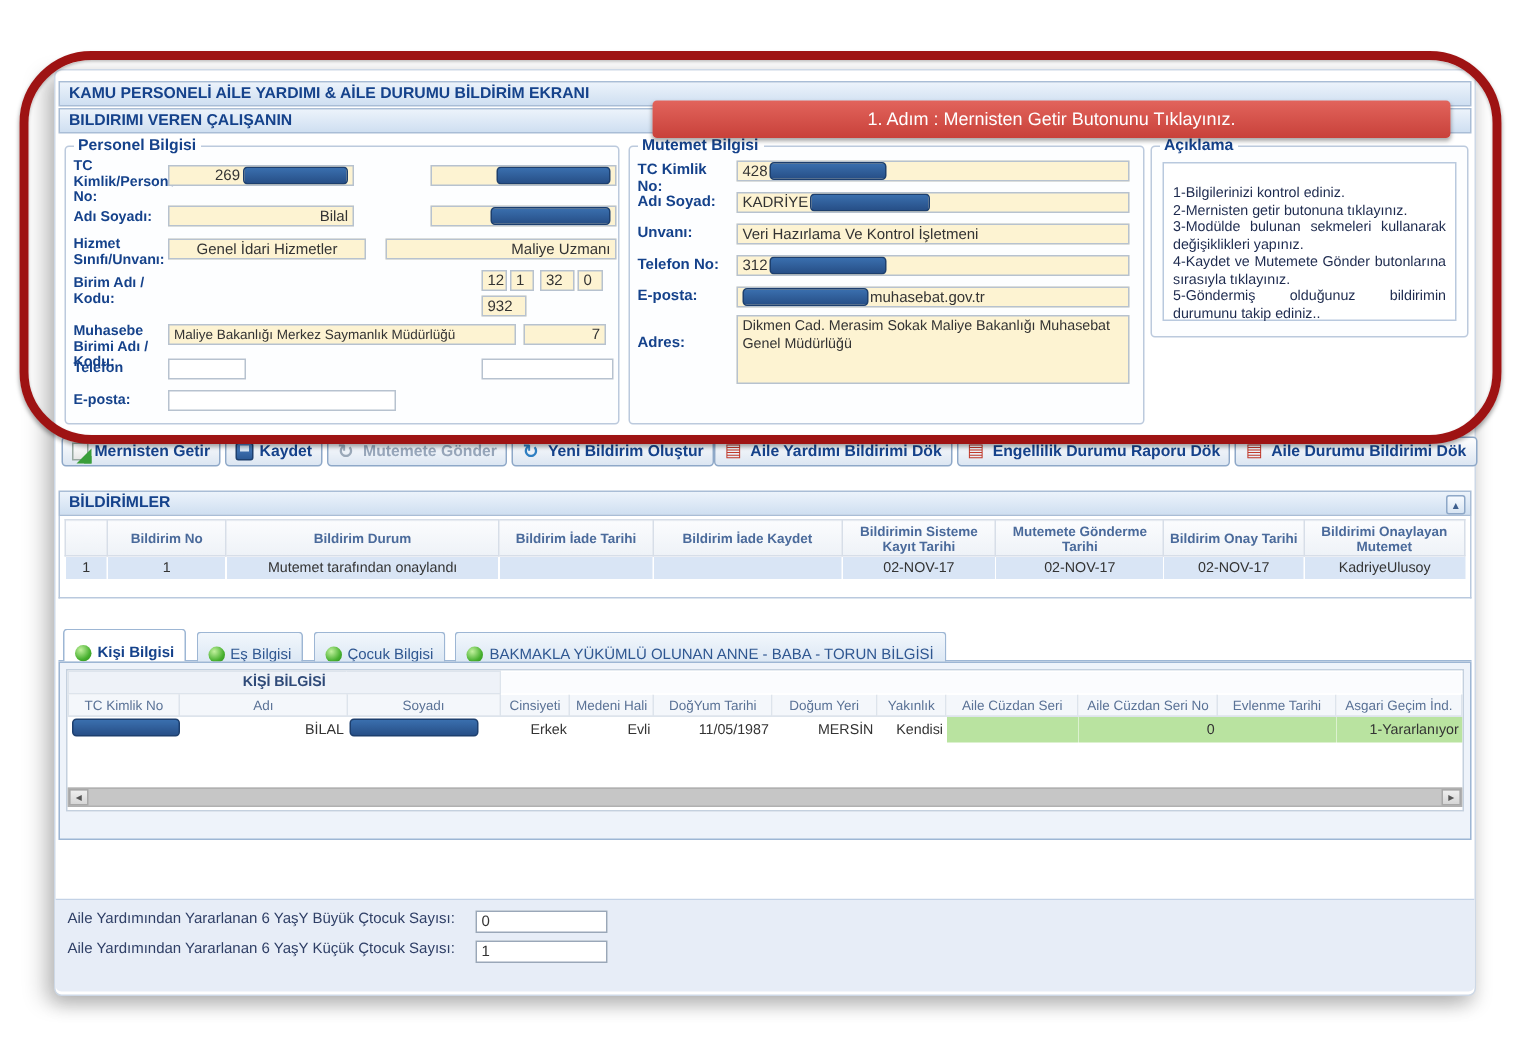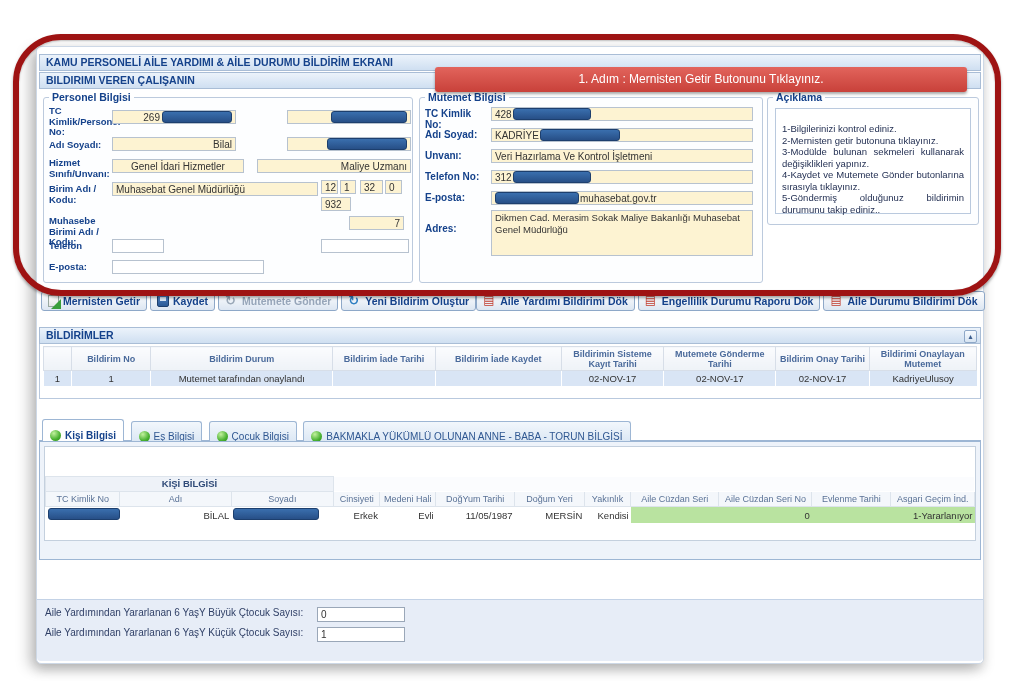--- a/index.html
+++ b/index.html
@@ -146,9 +146,6 @@
         </div>
 
         <div class="lab" style="left:0;top:80px;width:60px">Birim Adı / Kodu:</div>
-        <div class="tf" style="left:63px;top:78px;width:206px">
-          <span>Muhasebat Genel Müdürlüğü</span>
-        </div>
         <div class="tf" style="left:272px;top:76px;width:17px">
             <span>12</span>
           </div>

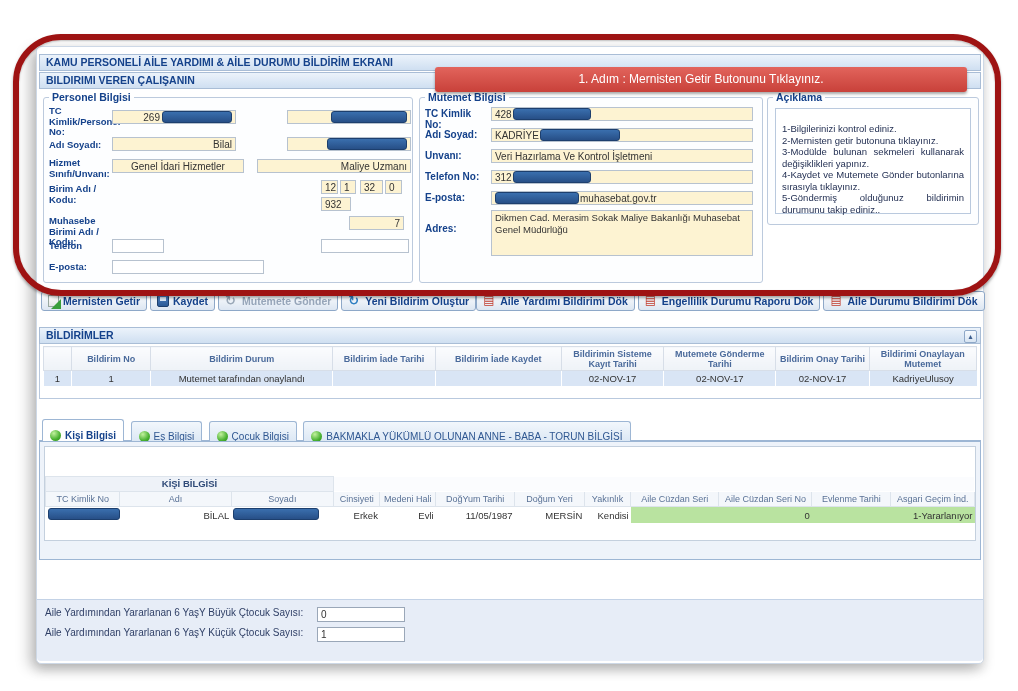--- a/index.html
+++ b/index.html
@@ -163,6 +163,9 @@
           </div>
 
         <div class="lab" style="left:0;top:112px;width:62px">Muhasebe Birimi Adı / Kodu:</div>
+        <div class="tf" style="left:63px;top:112px;width:232px;font-size:9px">
+          <span>Maliye Bakanlığı Merkez Saymanlık Müdürlüğü</span>
+        </div>
         <div class="tf right" style="left:300px;top:112px;width:55px">
             <span>7</span>
           </div>

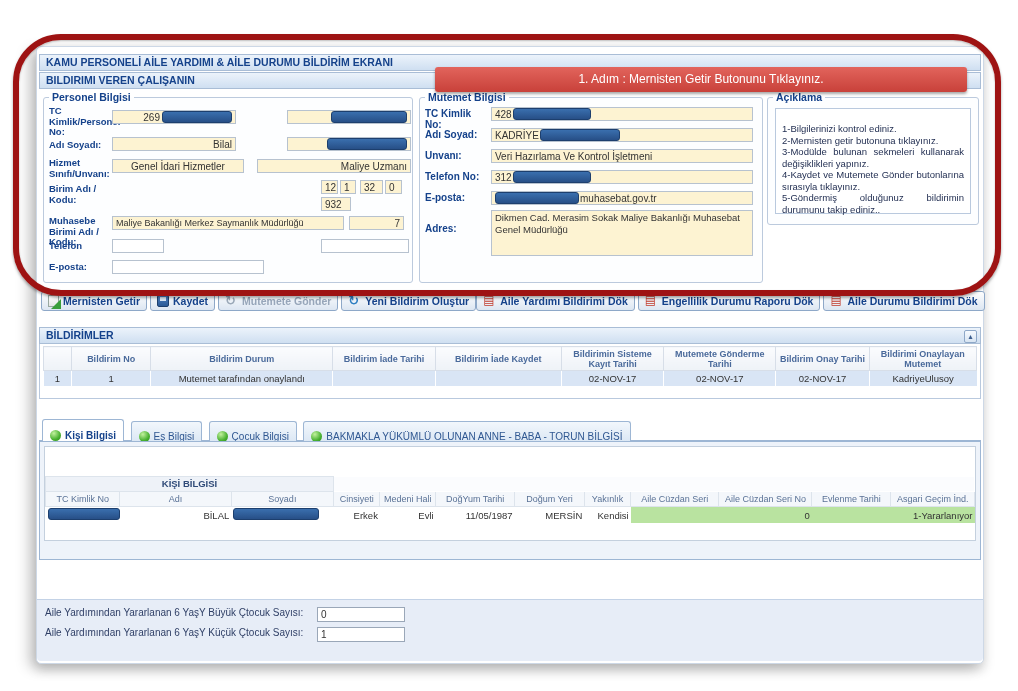--- a/index.html
+++ b/index.html
@@ -89,7 +89,7 @@
   
   .kpanel { position:absolute; left:2px; right:2px; top:394px; height:119px; border:1px solid #9db6d4; background:#eef3fa; padding:4px; }
   .ktable-wrap { background:#fff; border:1px solid #c4d0de; height:95px; overflow:hidden; }
-  table.kgrid { width:100%; border-collapse:collapse; table-layout:fixed;margin-top:29px; }
+  table.kgrid { width:100%; border-collapse:collapse; table-layout:fixed; }
   table.kgrid th { background:#f4f7fb; color:#5a7296; font-size:9px; font-weight:normal; border:1px solid #dde4ec; padding:1px 2px; height:15px; line-height:10px; overflow:hidden; white-space:nowrap; }
   table.kgrid th.ghead { color:#2f4a78; font-weight:bold; font-size:9.5px; background:#eef2f8; }
   table.kgrid td { font-size:9.5px; color:#333; text-align:right; height:16px; padding:1px 2px; overflow:hidden; white-space:nowrap; }

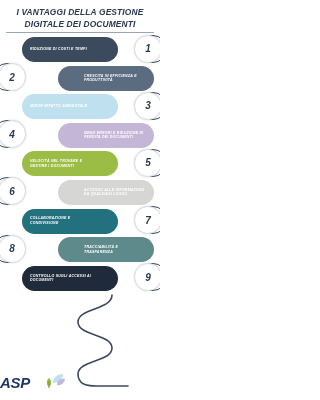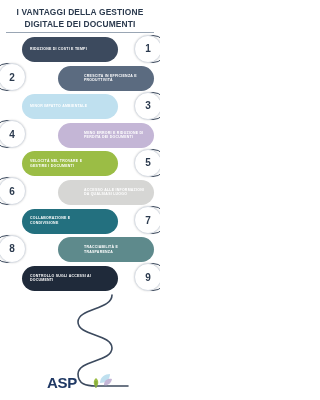--- a/index.html
+++ b/index.html
@@ -18,6 +18,7 @@
     height: 396px;
     background: #ffffff;
     overflow: hidden;
+    font-style: italic;
   }
 
   

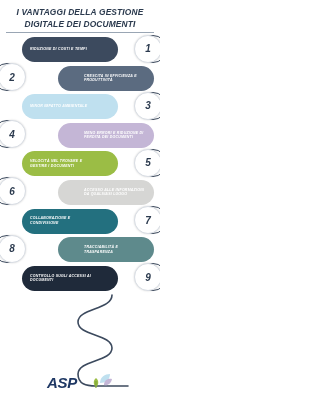--- a/index.html
+++ b/index.html
@@ -148,7 +148,7 @@
     width: 160px;
     display: flex;
     align-items: flex-end;
-    justify-content: center;
+    justify-content: flex-start;
     gap: 14px;
   }
   .logo-wrap {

+ + + +

> **Assigned task**
Leaving out the pictures, repeat all the entries exactly as they stand.

> **Finished exercise**
--- a/index.html
+++ b/index.html
@@ -146,9 +146,6 @@
         </div>
 
         <div class="lab" style="left:0;top:80px;width:60px">Birim Adı / Kodu:</div>
-        <div class="tf" style="left:63px;top:78px;width:206px">
-          <span>Muhasebat Genel Müdürlüğü</span>
-        </div>
         <div class="tf" style="left:272px;top:76px;width:17px">
             <span>12</span>
           </div>

--- a/index.html
+++ b/index.html
@@ -163,6 +163,9 @@
           </div>
 
         <div class="lab" style="left:0;top:112px;width:62px">Muhasebe Birimi Adı / Kodu:</div>
+        <div class="tf" style="left:63px;top:112px;width:232px;font-size:9px">
+          <span>Maliye Bakanlığı Merkez Saymanlık Müdürlüğü</span>
+        </div>
         <div class="tf right" style="left:300px;top:112px;width:55px">
             <span>7</span>
           </div>

--- a/index.html
+++ b/index.html
@@ -89,7 +89,7 @@
   
   .kpanel { position:absolute; left:2px; right:2px; top:394px; height:119px; border:1px solid #9db6d4; background:#eef3fa; padding:4px; }
   .ktable-wrap { background:#fff; border:1px solid #c4d0de; height:95px; overflow:hidden; }
-  table.kgrid { width:100%; border-collapse:collapse; table-layout:fixed;margin-top:29px; }
+  table.kgrid { width:100%; border-collapse:collapse; table-layout:fixed; }
   table.kgrid th { background:#f4f7fb; color:#5a7296; font-size:9px; font-weight:normal; border:1px solid #dde4ec; padding:1px 2px; height:15px; line-height:10px; overflow:hidden; white-space:nowrap; }
   table.kgrid th.ghead { color:#2f4a78; font-weight:bold; font-size:9.5px; background:#eef2f8; }
   table.kgrid td { font-size:9.5px; color:#333; text-align:right; height:16px; padding:1px 2px; overflow:hidden; white-space:nowrap; }

--- a/index.html
+++ b/index.html
@@ -18,6 +18,7 @@
     height: 396px;
     background: #ffffff;
     overflow: hidden;
+    font-style: italic;
   }
 
   

--- a/index.html
+++ b/index.html
@@ -148,7 +148,7 @@
     width: 160px;
     display: flex;
     align-items: flex-end;
-    justify-content: center;
+    justify-content: flex-start;
     gap: 14px;
   }
   .logo-wrap {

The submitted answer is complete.